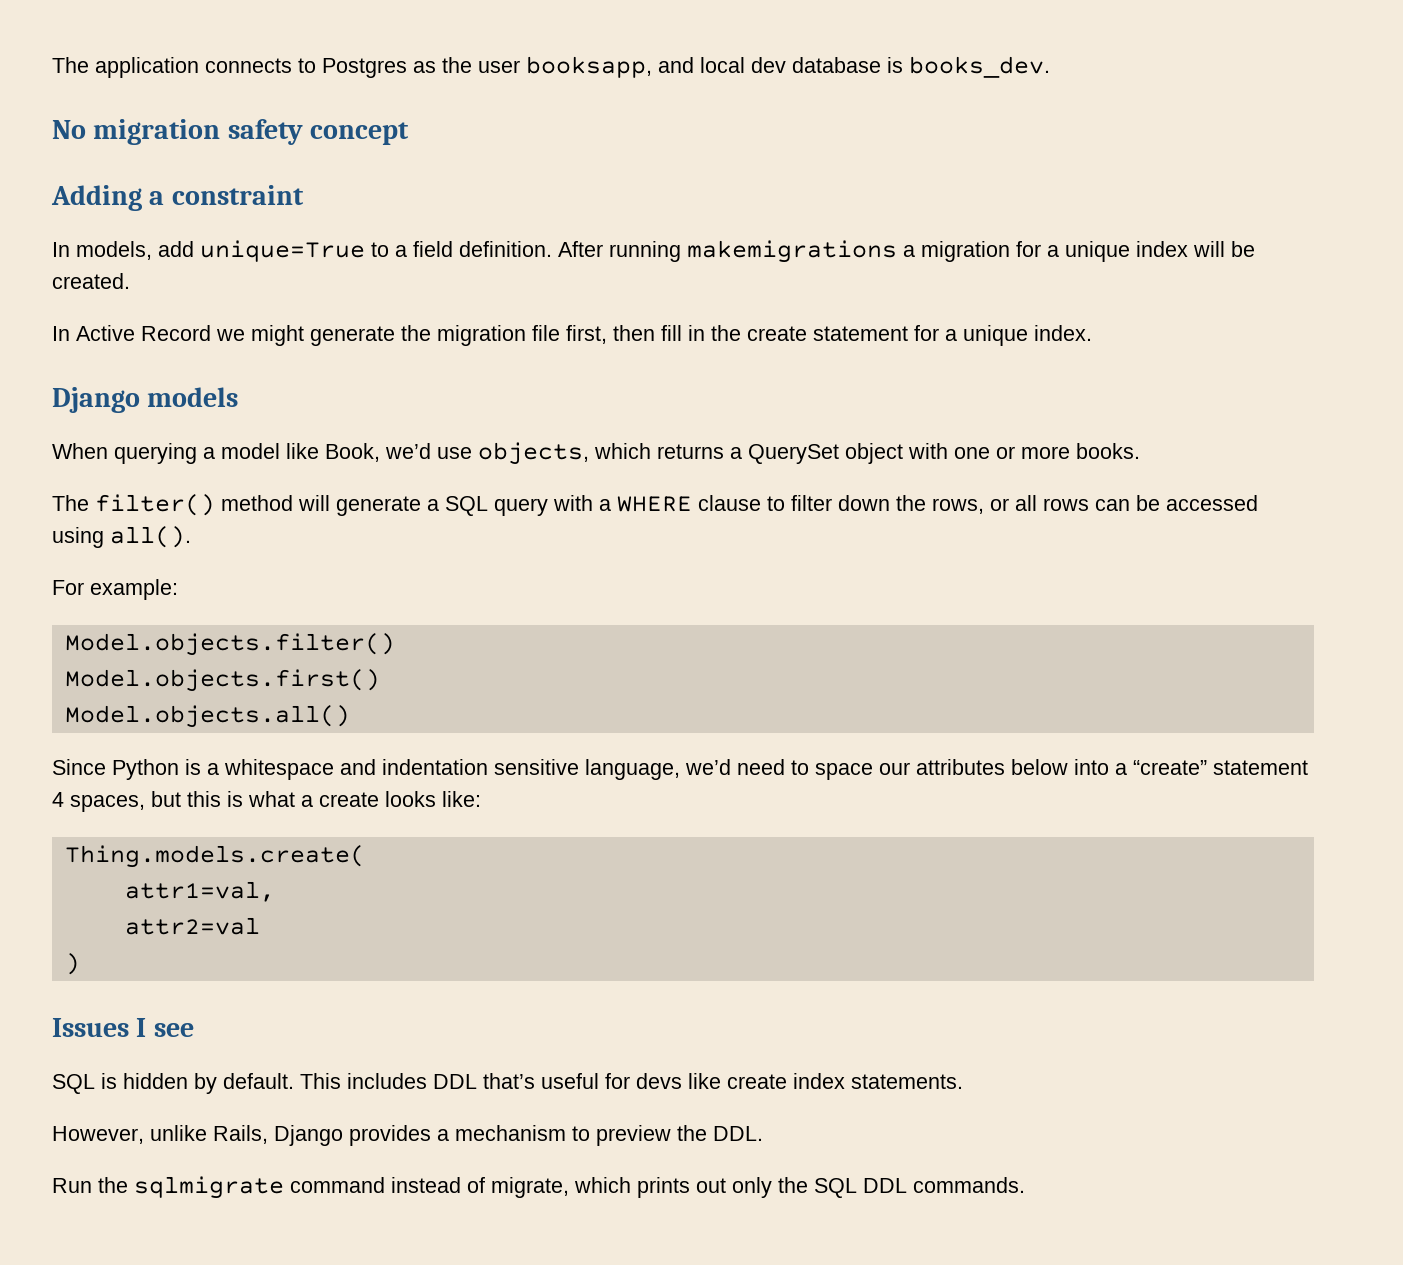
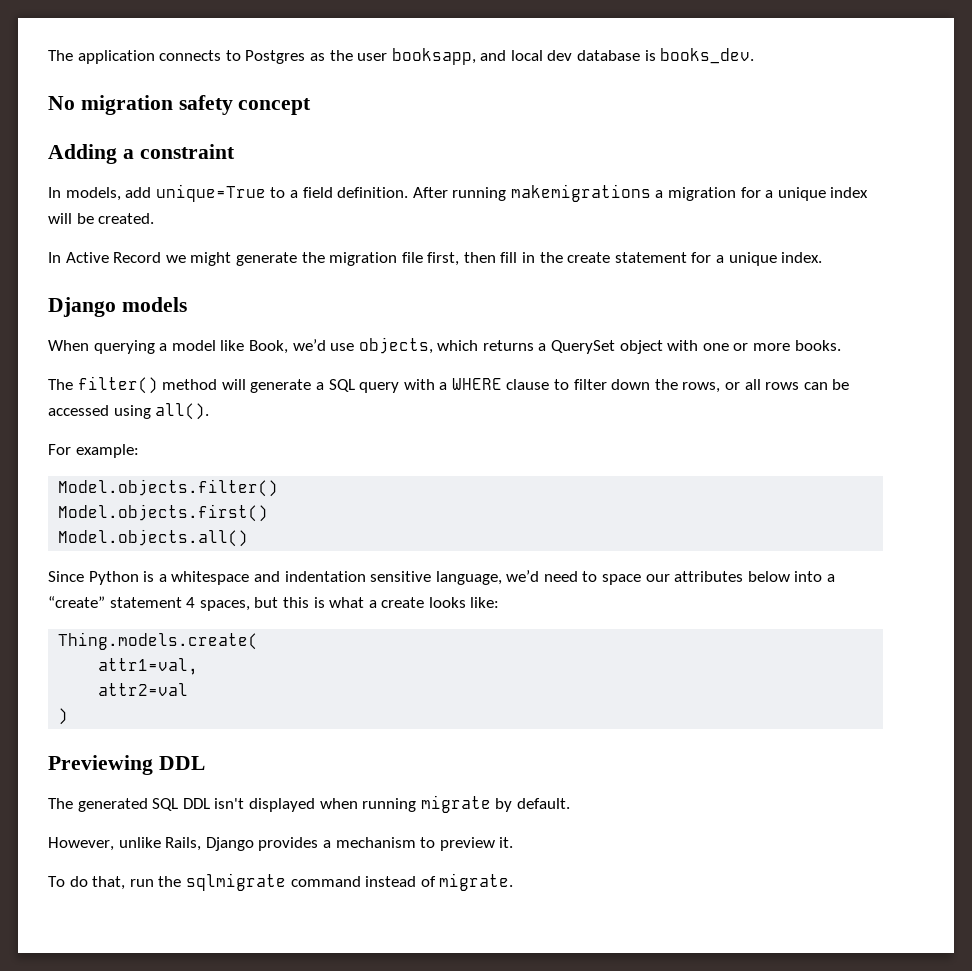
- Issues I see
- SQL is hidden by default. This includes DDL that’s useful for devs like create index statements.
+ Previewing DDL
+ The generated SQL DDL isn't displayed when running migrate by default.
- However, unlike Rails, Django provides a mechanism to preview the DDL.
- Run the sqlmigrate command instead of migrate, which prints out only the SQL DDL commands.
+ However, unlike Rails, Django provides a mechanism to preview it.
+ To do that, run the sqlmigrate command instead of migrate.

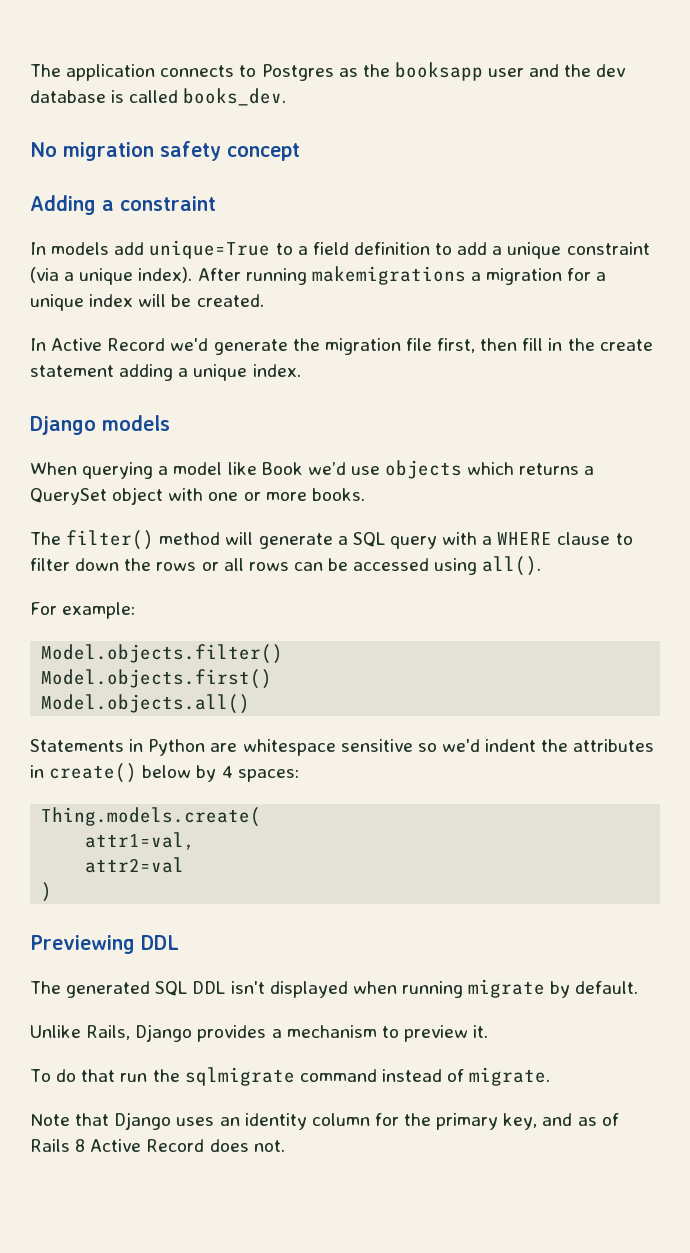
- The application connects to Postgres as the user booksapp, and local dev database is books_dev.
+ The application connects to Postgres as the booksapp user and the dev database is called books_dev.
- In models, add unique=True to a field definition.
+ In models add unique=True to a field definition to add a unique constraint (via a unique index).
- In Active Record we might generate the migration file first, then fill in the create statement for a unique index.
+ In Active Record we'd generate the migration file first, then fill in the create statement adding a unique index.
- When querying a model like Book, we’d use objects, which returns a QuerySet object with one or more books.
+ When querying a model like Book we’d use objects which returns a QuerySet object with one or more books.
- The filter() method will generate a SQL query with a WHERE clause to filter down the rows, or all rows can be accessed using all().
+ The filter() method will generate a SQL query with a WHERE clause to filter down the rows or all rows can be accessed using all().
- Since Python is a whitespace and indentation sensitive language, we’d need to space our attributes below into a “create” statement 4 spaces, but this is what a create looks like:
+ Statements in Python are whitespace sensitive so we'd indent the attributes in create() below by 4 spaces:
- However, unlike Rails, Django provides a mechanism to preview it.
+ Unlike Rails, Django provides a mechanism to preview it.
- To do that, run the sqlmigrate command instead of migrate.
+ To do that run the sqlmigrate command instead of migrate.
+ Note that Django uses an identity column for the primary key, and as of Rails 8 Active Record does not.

- - - - - - -

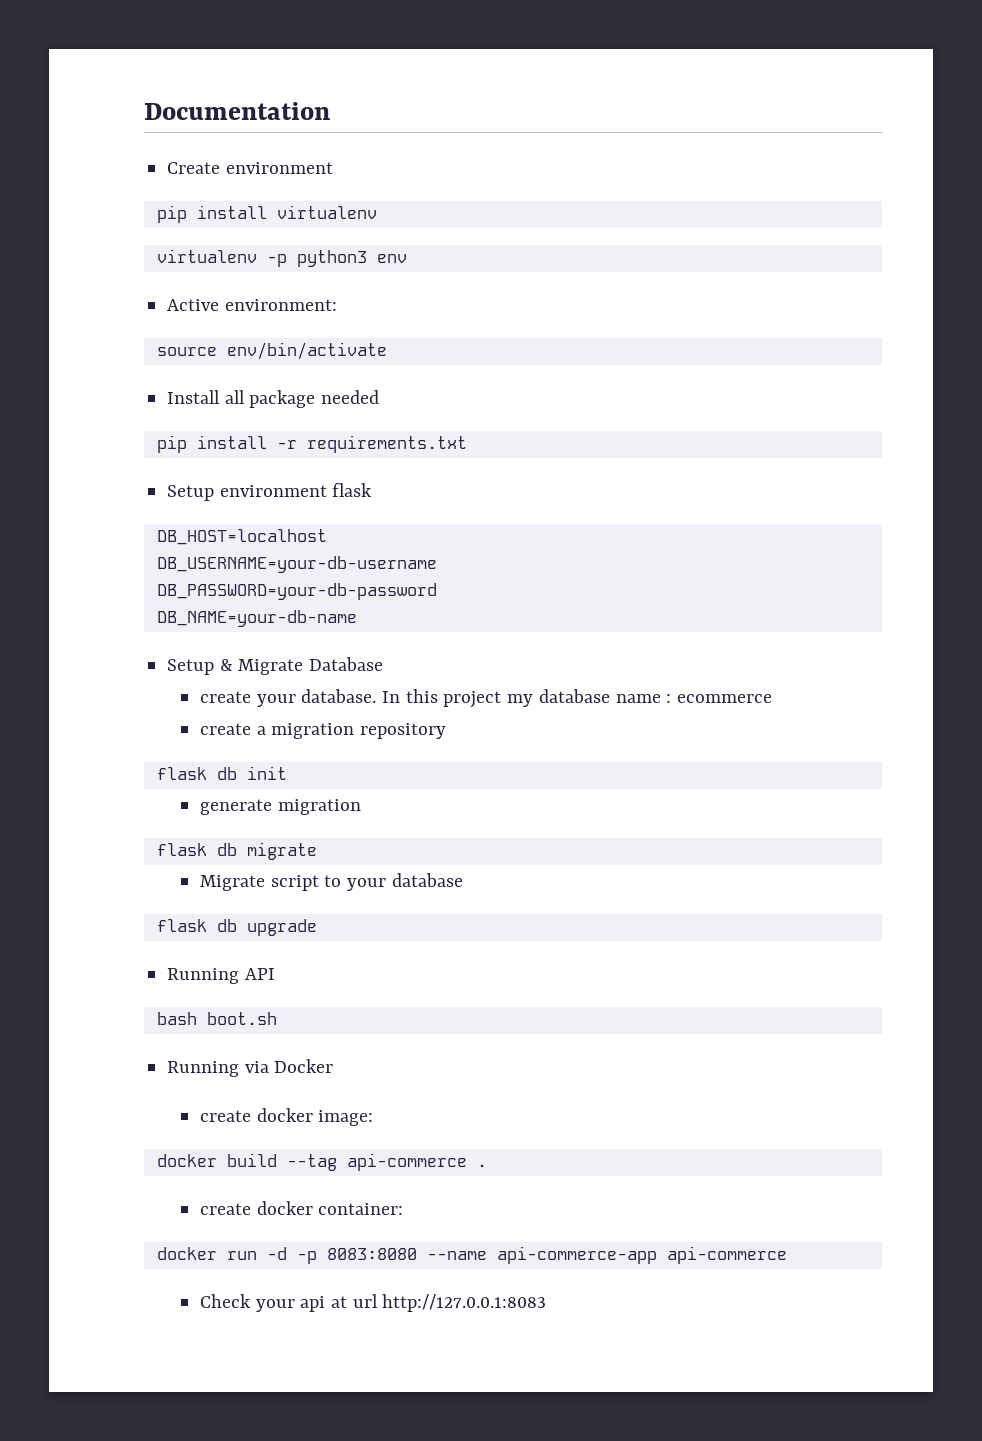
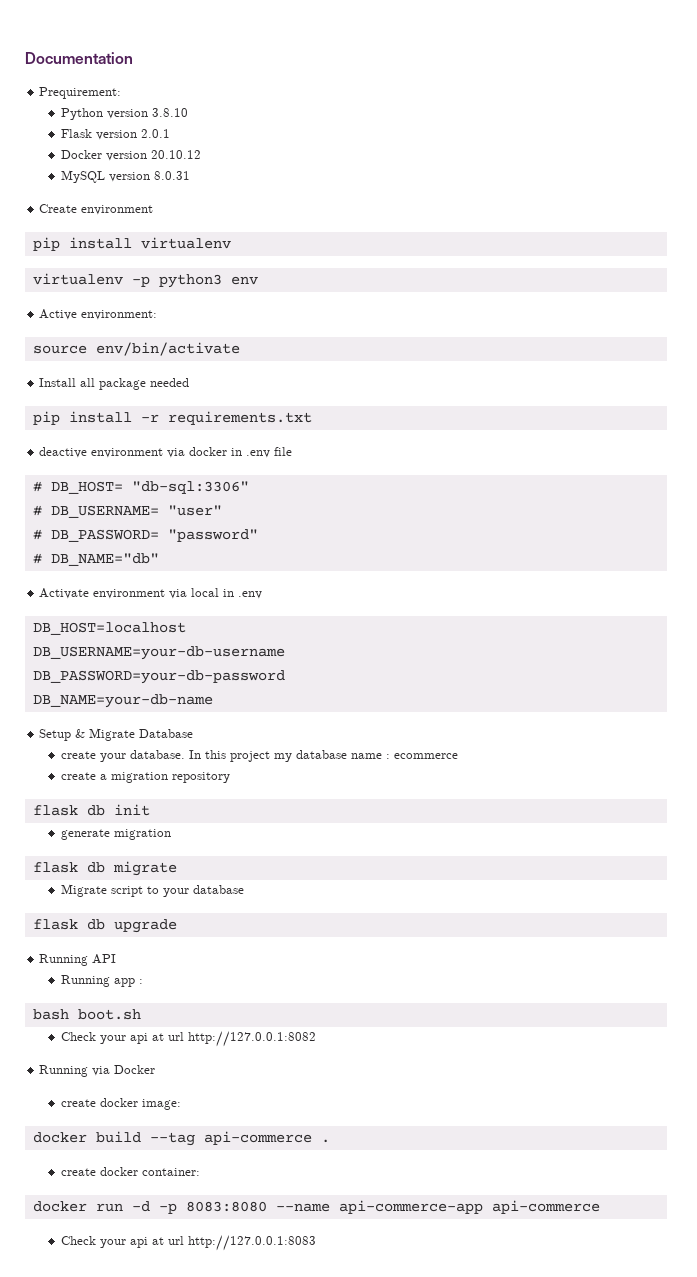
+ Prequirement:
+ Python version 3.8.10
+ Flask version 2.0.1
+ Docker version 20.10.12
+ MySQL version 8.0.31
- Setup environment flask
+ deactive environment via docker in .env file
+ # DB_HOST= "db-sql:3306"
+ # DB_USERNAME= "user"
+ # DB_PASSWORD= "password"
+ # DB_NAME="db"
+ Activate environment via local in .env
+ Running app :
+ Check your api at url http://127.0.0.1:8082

- - - - - - -

- Work request -
Among the lines above, find those holding "using" and copy each one.

- Expected answer -
- The filter() method will generate a SQL query with a WHERE clause to filter down the rows, or all rows can be accessed using all().
+ The filter() method will generate a SQL query with a WHERE clause to filter down the rows or all rows can be accessed using all().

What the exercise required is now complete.